UNCTAD Handbook of Statistics 2017 provide a wide range of statistics and indicators relevant to the analysis of international trade, investment and development. Reflecting the importance of maritime statistics, this edition of the Handbook also includes a new chapter dedicated to this critical topic.


  • It is headquartered in Geneva, Switzerland and part of the UN Secretariat.
  • It is a part of the United Nations Development Group (UNDG).
  • It was formed specifically to handle the problems of developing countries dealing with trade, investment and development issues.
  • Other reports published by UNCTAD – Trade and Development Report, World Investment Report, The Least Developed Countries Report, Information and Economy Report, Technology and Innovation Report and Commodities and Development Report

 Physicists Confirm The Existence Of A New Form Of Matter Called “Excitonium” {Science & Tech}

About “excitonium”

  • It is made up of excitons – unusual particles made up of an escaped electron and the hole it has left behind in a material. This quirky quantum-mechanical pairing is possible because, in semiconductors, electrons on the edge of one energy level in an atom are able, when excited, to jump into the next energy level, leaving behind a “hole” in the previous level.
  • This hole acts like a positively charged particle, attracting the negatively charged electron that escaped.
  • It is a condensate, a material where quantum mechanical properties are macroscopic (visible to the naked eye) rather than microscopic. Examples of condensates include superconductors and superfluids.


Scientists used a novel technique called momentum-resolved electron energy-loss spectroscopy (M-EELS) for the study. With their new technique, the group was able to measure collective excitations of the low-energy bosonic particles, the paired electrons and holes

 India state level disease burden report {Health Issue}

The India State-Level Disease Burden report, a first-of-its-kind assessment of causes for diseases in each State from 1990 to 2016, was released recently.

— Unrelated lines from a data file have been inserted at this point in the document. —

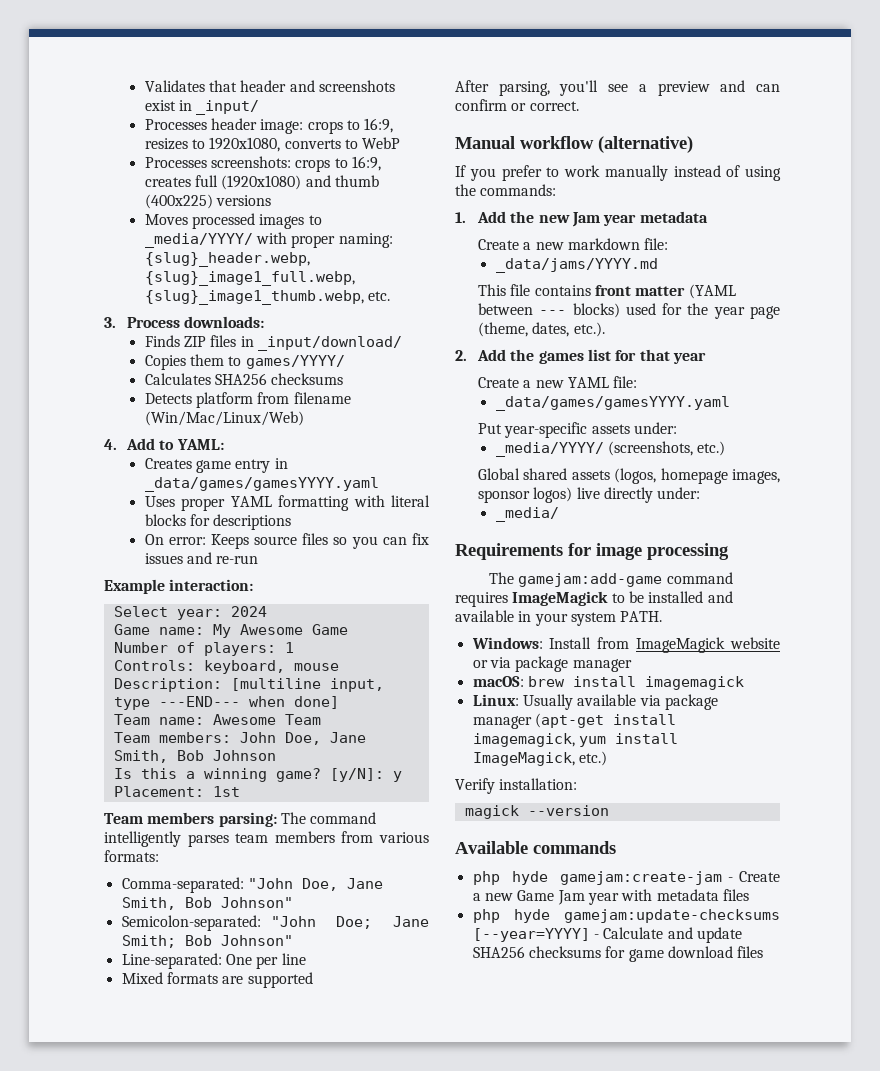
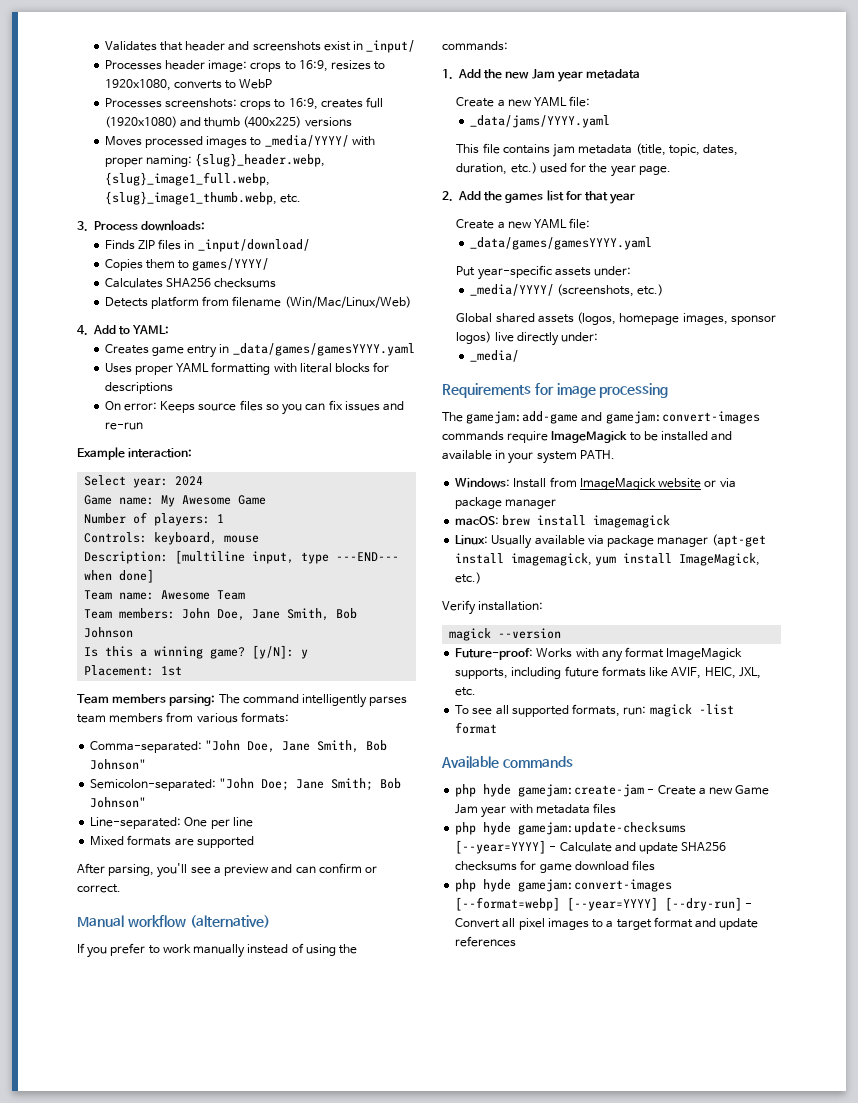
  1. Add the new Jam year metadata
- Create a new markdown file:
- _data/jams/YYYY.md
+ Create a new YAML file:
+ _data/jams/YYYY.yaml
- This file contains front matter (YAML between --- blocks) used for the year page (theme, dates, etc.).
+ This file contains jam metadata (title, topic, dates, duration, etc.) used for the year page.
- The gamejam:add-game command requires ImageMagick to be installed and available in your system PATH.
+ The gamejam:add-game and gamejam:convert-images commands require ImageMagick to be installed and available in your system PATH.
+ Future-proof: Works with any format ImageMagick supports, including future formats like AVIF, HEIC, JXL, etc.
+ To see all supported formats, run: magick -list format
+ php hyde gamejam:convert-images [--format=webp] [--year=YYYY] [--dry-run] - Convert all pixel images to a target format and update references

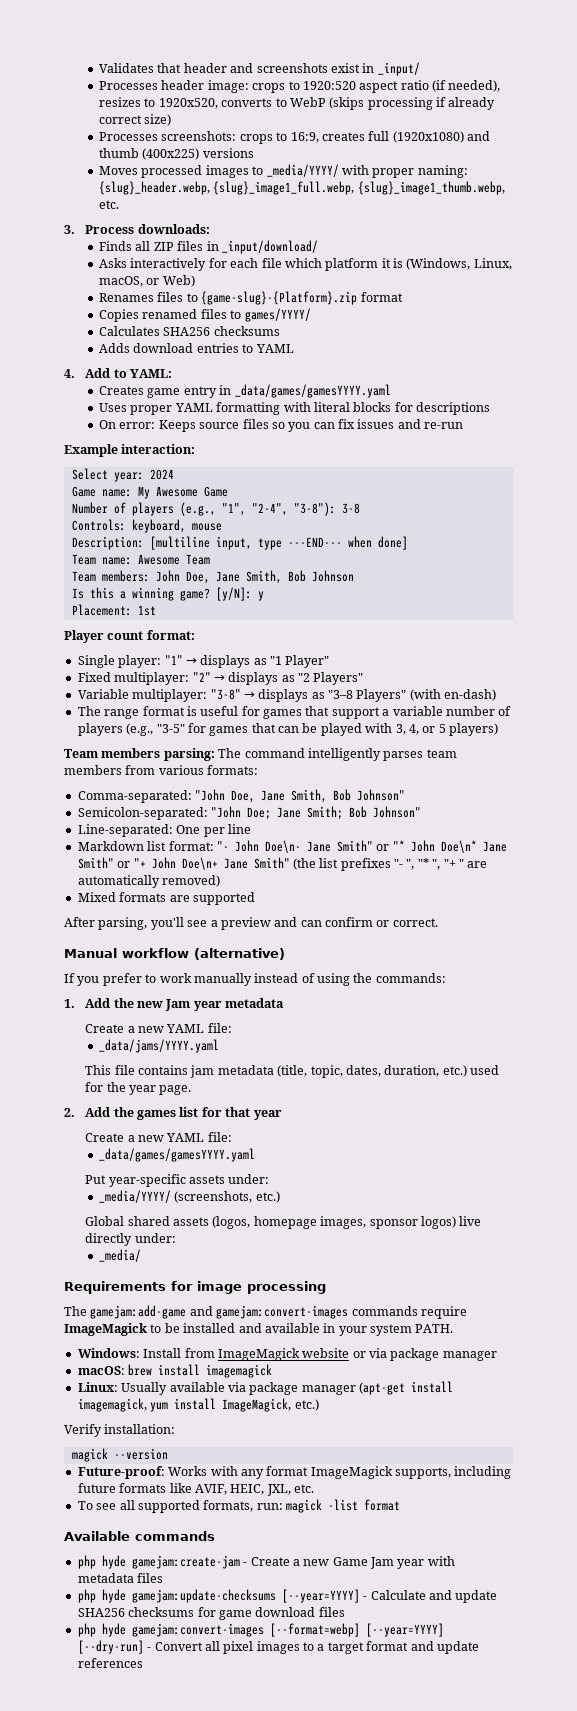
- Processes header image: crops to 16:9, resizes to 1920x1080, converts to WebP
+ Processes header image: crops to 1920:520 aspect ratio (if needed), resizes to 1920x520, converts to WebP (skips processing if already correct size)
- Finds ZIP files in _input/download/
+ Finds all ZIP files in _input/download/
+ Asks interactively for each file which platform it is (Windows, Linux, macOS, or Web)
+ Renames files to {game-slug}-{Platform}.zip format
- Copies them to games/YYYY/
+ Copies renamed files to games/YYYY/
- Detects platform from filename (Win/Mac/Linux/Web)
+ Adds download entries to YAML
- Number of players: 1
+ Number of players (e.g., "1", "2-4", "3-8"): 3-8
+ Player count format:
+ Single player: "1" → displays as "1 Player"
+ Fixed multiplayer: "2" → displays as "2 Players"
+ Variable multiplayer: "3-8" → displays as "3–8 Players" (with en-dash)
+ The range format is useful for games that support a variable number of players (e.g., "3-5" for games that can be played with 3, 4, or 5 players)
+ Markdown list format: "- John Doe\n- Jane Smith" or "* John Doe\n* Jane Smith" or "+ John Doe\n+ Jane Smith" (the list prefixes "- ", "* ", "+ " are automatically removed)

The report is the result of two years of intense scientific work and collaborative effort. The Global Burden of Disease methodology was used for this analysis, which is the most widely used disease burden estimation approach globally.

Indian Council of Medical Research

Worrying trends

  • Scientists evaluated the diseases causing the most premature deaths and ill-health in each State. They found out that life expectancy at birth in the country has improved significantly. However, the report indicated many health inequalities among States.
  • The report notes that while there was a fall in the under-five mortality in every State there was also a four-fold difference in the rate of improvement among them. The per person burden from many of the leading infectious and non-communicable diseases varied 5-10 times between States.
  • This can be attributed to differences in the development status, environment, lifestyle patterns, preventive health measures and curative health services between the States. In the most developed States this transition took place about 30 years ago, but in the poorest States this transition has taken place only over the past few years.